The cost to determine the execution plan is the time it takes the optimizer to find the "optimal" plan. An execution plan consists of n steps where n is the number of tables listed in the FROM clause. Each step of the plan specifies the table to be accessed and the method to be used to access rows from that table. The cost increases factorially to the number of tables listed in the FROM clause (n!). Performance impacts start to become noticeable for queries that reference more than about 15-20 tables (this will, of course, vary depending on the speed of your processor). This is due to the increasing number of combinations of access orderings that must be considered (2 tables have 2 possible orderings, 3 have 6, 4 have 24, etc.). The cost to estimate each candidate plan also includes a linear factor of the number of access methods available at each step in a plan from which the optimizer must choose. More access methods means the optimizer must do more work, but the odds of finding a good plan improve.

The cost to carry out an execution plan is the total number of file reads required to access the necessary database information. Because it is extremely difficult to accurately estimate the effects caused by caching performance and diverse database page sizes, physical disk read estimates are not possible. Hence, the system estimates the number of logical file reads based on an analysis of the number required to read a row for each access method.

The statistics maintained for use by cost-based optimizers are used to: 1) guide the choice between alternative access methods derived from the relational expressions specified in the WHERE clause, 2) estimate the number of output rows that result from each plan step, and 3) estimate the number of logical reads incurred by each possible access method.

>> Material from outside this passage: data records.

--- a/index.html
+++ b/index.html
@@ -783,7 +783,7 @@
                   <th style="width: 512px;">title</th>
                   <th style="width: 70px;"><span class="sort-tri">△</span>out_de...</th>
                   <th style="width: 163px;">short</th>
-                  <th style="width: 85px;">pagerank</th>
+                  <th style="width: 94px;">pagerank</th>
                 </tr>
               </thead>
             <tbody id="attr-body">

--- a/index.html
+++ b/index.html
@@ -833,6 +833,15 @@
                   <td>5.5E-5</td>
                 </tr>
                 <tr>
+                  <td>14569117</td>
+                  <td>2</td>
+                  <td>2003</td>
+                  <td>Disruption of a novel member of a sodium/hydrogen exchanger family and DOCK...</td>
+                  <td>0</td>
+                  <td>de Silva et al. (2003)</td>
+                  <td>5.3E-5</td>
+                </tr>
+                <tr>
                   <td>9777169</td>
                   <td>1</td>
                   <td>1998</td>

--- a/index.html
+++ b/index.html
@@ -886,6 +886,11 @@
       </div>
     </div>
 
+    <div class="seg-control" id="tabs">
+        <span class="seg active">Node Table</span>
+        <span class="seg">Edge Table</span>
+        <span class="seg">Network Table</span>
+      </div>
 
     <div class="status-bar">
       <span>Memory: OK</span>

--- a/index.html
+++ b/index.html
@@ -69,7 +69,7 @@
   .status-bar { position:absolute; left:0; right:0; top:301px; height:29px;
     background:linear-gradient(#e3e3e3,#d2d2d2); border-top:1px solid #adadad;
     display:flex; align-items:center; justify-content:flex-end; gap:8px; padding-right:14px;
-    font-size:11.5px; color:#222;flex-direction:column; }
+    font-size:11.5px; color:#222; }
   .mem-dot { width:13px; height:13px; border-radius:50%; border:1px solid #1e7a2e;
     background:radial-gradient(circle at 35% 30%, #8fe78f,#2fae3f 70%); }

The statistics used by the RDM cost-based optimizer include:

Number of rows in a table
Number of rows per page in a table (database I/O is performed a page at a time)
Depth of an index's B-tree
Number of keys per page in an index
Distribution counts of common column values
The range of possible values in a column
The number of distinct values in a column

The distribution counts of common column values are collected through the execution of the UPDATE STATS statement and provide the optimizer with the most accurate data. For databases on which an UPDATE STATS has not been executed, the last two stats can be specified by the user through DISTINCT VALUES and RANGE clauses of the CREATE DOMAIN and CREATE TABLE statements or the SET COLUMN STATS statement.

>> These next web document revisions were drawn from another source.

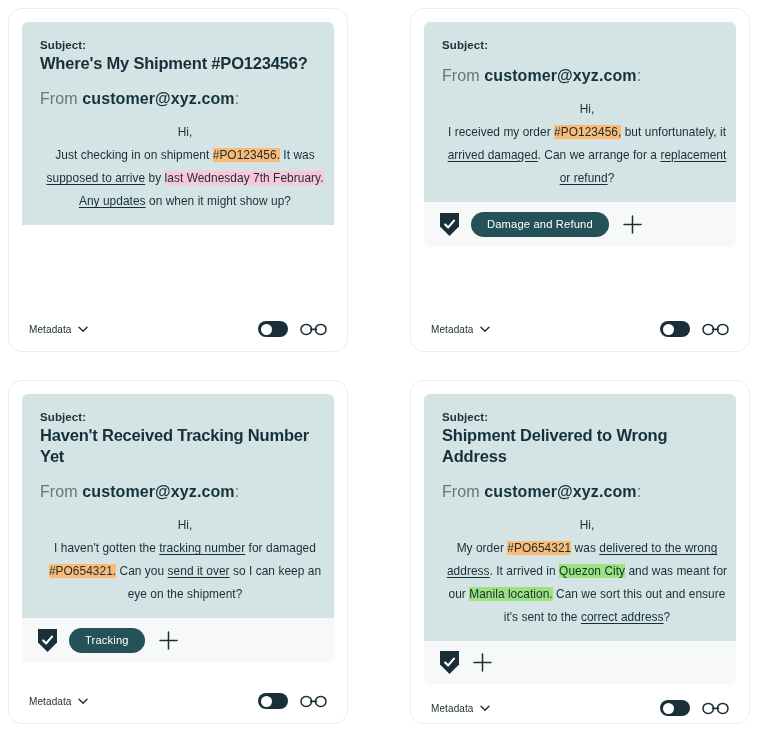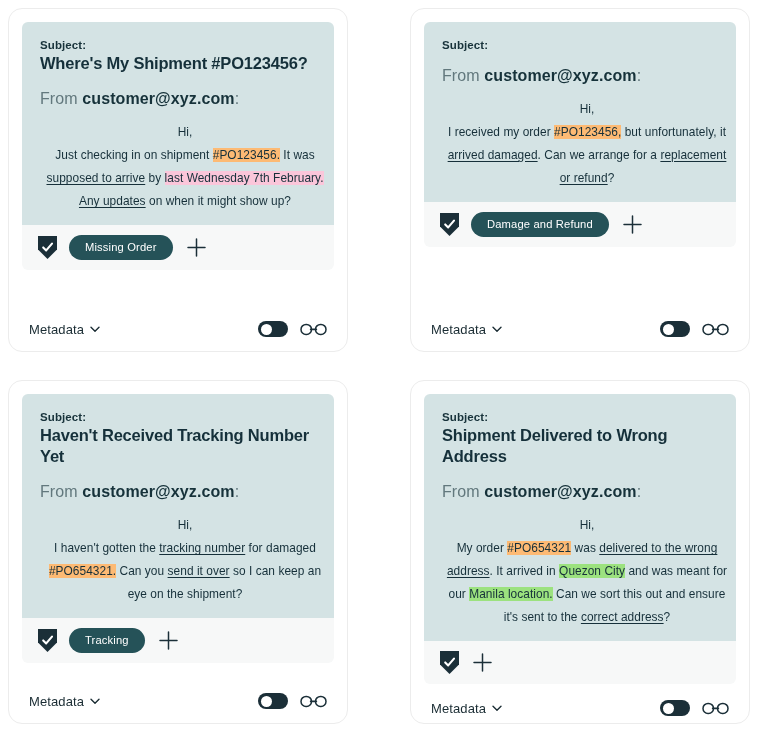--- a/index.html
+++ b/index.html
@@ -156,12 +156,37 @@
         <div class="from-line"><span>From</span> <b>customer@xyz.com</b><span>:</span></div>
         <p class="body-text"><span>Hi,</span><br><span>Just checking in on shipment </span><span class="hl-cyan">#PO123456.</span><span> It was </span><u>supposed to arrive</u><span> by </span><span class="hl-pink">last Wednesday 7th February.</span><span> </span><u>Any updates</u><span> on when it might show up?</span></p>
       </div>
+      <div class="meta-row">
+        <div class="meta-left">
+          <span>Metadata</span>
+          <svg width="10" height="7" viewBox="0 0 10 7">
+            <path d="M1 1.3 L5 5.3 L9 1.3" stroke="#1a2c33" stroke-width="1.4" fill="none" stroke-linecap="round" stroke-linejoin="round"></path>
+          </svg>
+        </div>
+        <div class="meta-right">
+          <div class="toggle">
+            <div class="knob"></div>
+          </div>
+          <svg width="27" height="13" viewBox="0 0 27 13">
+            <rect x="1" y="1.4" width="10.5" height="10" rx="5" stroke="#1b2f38" stroke-width="1.5" fill="none"></rect>
+            <rect x="15.5" y="1.4" width="10.5" height="10" rx="5" stroke="#1b2f38" stroke-width="1.5" fill="none"></rect>
+            <path d="M10.6 6.4 H16.4" stroke="#1b2f38" stroke-width="1.6" stroke-linecap="round"></path>
+          </svg>
+        </div>
+      </div>
+    </div>
+    <div class="card">
+      <div class="email-block">
+        <div class="subject-label">Subject:</div>
+        <div class="from-line"><span>From</span> <b>customer@xyz.com</b><span>:</span></div>
+        <p class="body-text"><span>Hi,</span><br><span>I received my order </span><span class="hl-cyan">#PO123456,</span><span> but unfortunately, it </span><u>arrived damaged</u><span>. Can we arrange for a </span><u>replacement or refund</u><span>?</span></p>
+      </div>
       <div class="tag-strip">
         <svg class="shield-icon" width="19" height="23" viewBox="0 0 19 23">
           <path d="M0 0 H19 V13.5 L9.5 23 L0 13.5 Z" fill="#1b2f38"></path>
           <path d="M5.2 11.4 L8.2 14.4 L14.0 7.6" stroke="#ffffff" stroke-width="2.1" fill="none" stroke-linecap="round" stroke-linejoin="round"></path>
         </svg>
-        <span class="tag-pill">Missing Order</span>
+        <span class="tag-pill">Damage and Refund</span>
         <svg class="plus-icon" width="19" height="19" viewBox="0 0 19 19">
           <path d="M9.5 1 V18 M1 9.5 H18" stroke="#1b2f38" stroke-width="1.5" stroke-linecap="round"></path>
         </svg>
@@ -185,18 +210,19 @@
         </div>
       </div>
     </div>
-    <div class="card">
-      <div class="email-block">
-        <div class="subject-label">Subject:</div>
-        <div class="from-line"><span>From</span> <b>customer@xyz.com</b><span>:</span></div>
-        <p class="body-text"><span>Hi,</span><br><span>I received my order </span><span class="hl-cyan">#PO123456,</span><span> but unfortunately, it </span><u>arrived damaged</u><span>. Can we arrange for a </span><u>replacement or refund</u><span>?</span></p>
+    <div class="card card-tall">
+      <div class="email-block">
+        <div class="subject-label">Subject:</div>
+        <div class="subject-title">Haven't Received Tracking Number Yet</div>
+        <div class="from-line"><span>From</span> <b>customer@xyz.com</b><span>:</span></div>
+        <p class="body-text"><span>Hi,</span><br><span>I haven't gotten the </span><u>tracking number</u><span> for damaged </span><span class="hl-cyan">#PO654321.</span><span> Can you </span><u>send it over</u><span> so I can keep an eye on the shipment?</span></p>
       </div>
       <div class="tag-strip">
         <svg class="shield-icon" width="19" height="23" viewBox="0 0 19 23">
           <path d="M0 0 H19 V13.5 L9.5 23 L0 13.5 Z" fill="#1b2f38"></path>
           <path d="M5.2 11.4 L8.2 14.4 L14.0 7.6" stroke="#ffffff" stroke-width="2.1" fill="none" stroke-linecap="round" stroke-linejoin="round"></path>
         </svg>
-        <span class="tag-pill">Damage and Refund</span>
+        <span class="tag-pill">Tracking</span>
         <svg class="plus-icon" width="19" height="19" viewBox="0 0 19 19">
           <path d="M9.5 1 V18 M1 9.5 H18" stroke="#1b2f38" stroke-width="1.5" stroke-linecap="round"></path>
         </svg>
@@ -223,16 +249,15 @@
     <div class="card card-tall">
       <div class="email-block">
         <div class="subject-label">Subject:</div>
-        <div class="subject-title">Haven't Received Tracking Number Yet</div>
-        <div class="from-line"><span>From</span> <b>customer@xyz.com</b><span>:</span></div>
-        <p class="body-text"><span>Hi,</span><br><span>I haven't gotten the </span><u>tracking number</u><span> for damaged </span><span class="hl-cyan">#PO654321.</span><span> Can you </span><u>send it over</u><span> so I can keep an eye on the shipment?</span></p>
+        <div class="subject-title">Shipment Delivered to Wrong Address</div>
+        <div class="from-line"><span>From</span> <b>customer@xyz.com</b><span>:</span></div>
+        <p class="body-text"><span>Hi,</span><br><span>My order </span><span class="hl-cyan">#PO654321</span><span> was </span><u>delivered to the wrong address</u><span>. It arrived in </span><span class="hl-green">Quezon City</span><span> and was meant for our </span><span class="hl-green">Manila location.</span><span> Can we sort this out and ensure it's sent to the </span><u>correct address</u><span>?</span></p>
       </div>
       <div class="tag-strip">
         <svg class="shield-icon" width="19" height="23" viewBox="0 0 19 23">
           <path d="M0 0 H19 V13.5 L9.5 23 L0 13.5 Z" fill="#1b2f38"></path>
           <path d="M5.2 11.4 L8.2 14.4 L14.0 7.6" stroke="#ffffff" stroke-width="2.1" fill="none" stroke-linecap="round" stroke-linejoin="round"></path>
         </svg>
-        <span class="tag-pill">Tracking</span>
         <svg class="plus-icon" width="19" height="19" viewBox="0 0 19 19">
           <path d="M9.5 1 V18 M1 9.5 H18" stroke="#1b2f38" stroke-width="1.5" stroke-linecap="round"></path>
         </svg>
@@ -256,41 +281,6 @@
         </div>
       </div>
     </div>
-    <div class="card card-tall">
-      <div class="email-block">
-        <div class="subject-label">Subject:</div>
-        <div class="subject-title">Shipment Delivered to Wrong Address</div>
-        <div class="from-line"><span>From</span> <b>customer@xyz.com</b><span>:</span></div>
-        <p class="body-text"><span>Hi,</span><br><span>My order </span><span class="hl-cyan">#PO654321</span><span> was </span><u>delivered to the wrong address</u><span>. It arrived in </span><span class="hl-green">Quezon City</span><span> and was meant for our </span><span class="hl-green">Manila location.</span><span> Can we sort this out and ensure it's sent to the </span><u>correct address</u><span>?</span></p>
-      </div>
-      <div class="tag-strip">
-        <svg class="shield-icon" width="19" height="23" viewBox="0 0 19 23">
-          <path d="M0 0 H19 V13.5 L9.5 23 L0 13.5 Z" fill="#1b2f38"></path>
-          <path d="M5.2 11.4 L8.2 14.4 L14.0 7.6" stroke="#ffffff" stroke-width="2.1" fill="none" stroke-linecap="round" stroke-linejoin="round"></path>
-        </svg>
-        <svg class="plus-icon" width="19" height="19" viewBox="0 0 19 19">
-          <path d="M9.5 1 V18 M1 9.5 H18" stroke="#1b2f38" stroke-width="1.5" stroke-linecap="round"></path>
-        </svg>
-      </div>
-      <div class="meta-row">
-        <div class="meta-left">
-          <span>Metadata</span>
-          <svg width="10" height="7" viewBox="0 0 10 7">
-            <path d="M1 1.3 L5 5.3 L9 1.3" stroke="#1a2c33" stroke-width="1.4" fill="none" stroke-linecap="round" stroke-linejoin="round"></path>
-          </svg>
-        </div>
-        <div class="meta-right">
-          <div class="toggle">
-            <div class="knob"></div>
-          </div>
-          <svg width="27" height="13" viewBox="0 0 27 13">
-            <rect x="1" y="1.4" width="10.5" height="10" rx="5" stroke="#1b2f38" stroke-width="1.5" fill="none"></rect>
-            <rect x="15.5" y="1.4" width="10.5" height="10" rx="5" stroke="#1b2f38" stroke-width="1.5" fill="none"></rect>
-            <path d="M10.6 6.4 H16.4" stroke="#1b2f38" stroke-width="1.6" stroke-linecap="round"></path>
-          </svg>
-        </div>
-      </div>
-    </div>
   </div>
 
 </body></html>

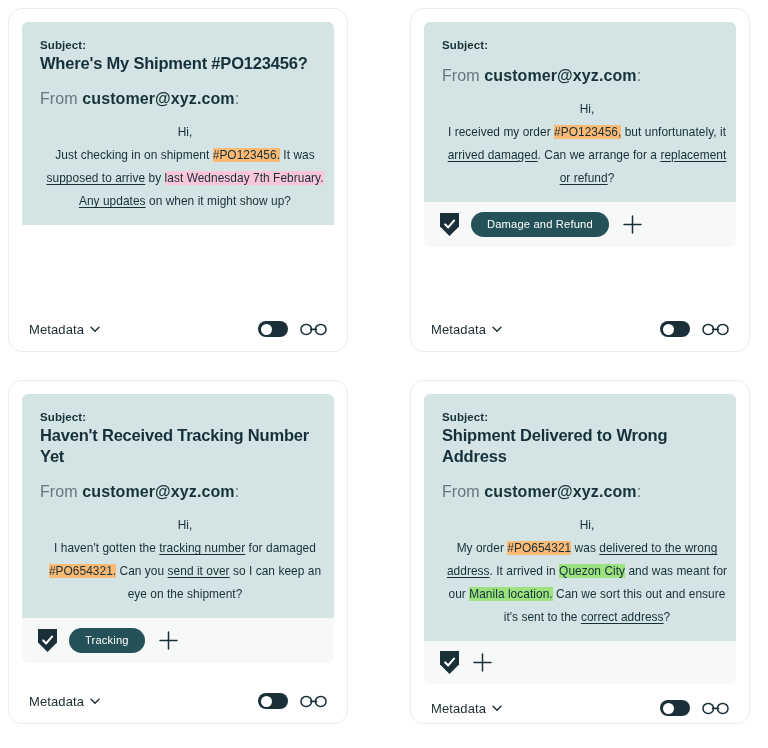--- a/index.html
+++ b/index.html
@@ -118,7 +118,7 @@
     display: flex;
     align-items: center;
     gap: 6px;
-    font-size: 13px;
+    font-size: 10px;
     color: #1a2c33;
     letter-spacing: .1px;
   }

Most SQL implementations adopt a cost-based approach because the quality of the execution plan that is chosen does not depend on how a particular query is formulated. An alternative optimization approach is called rule-based optimization in which the tables are strictly accessed in the order in which the tables are specified in the FROM clause. This method places a greater responsibility on the part of the query formulator to understand the best way for the query to be processed. This is not to suggest that cost-based optimization frees the query developer of having to put any thought into how the query should be constructed (re: opening paragraph of this chapter). If that were so then this discussion would not be necessary. Nevertheless, cost-based optimizers will more reliably produce higher quality query execution plans but no optimization strategy is perfect.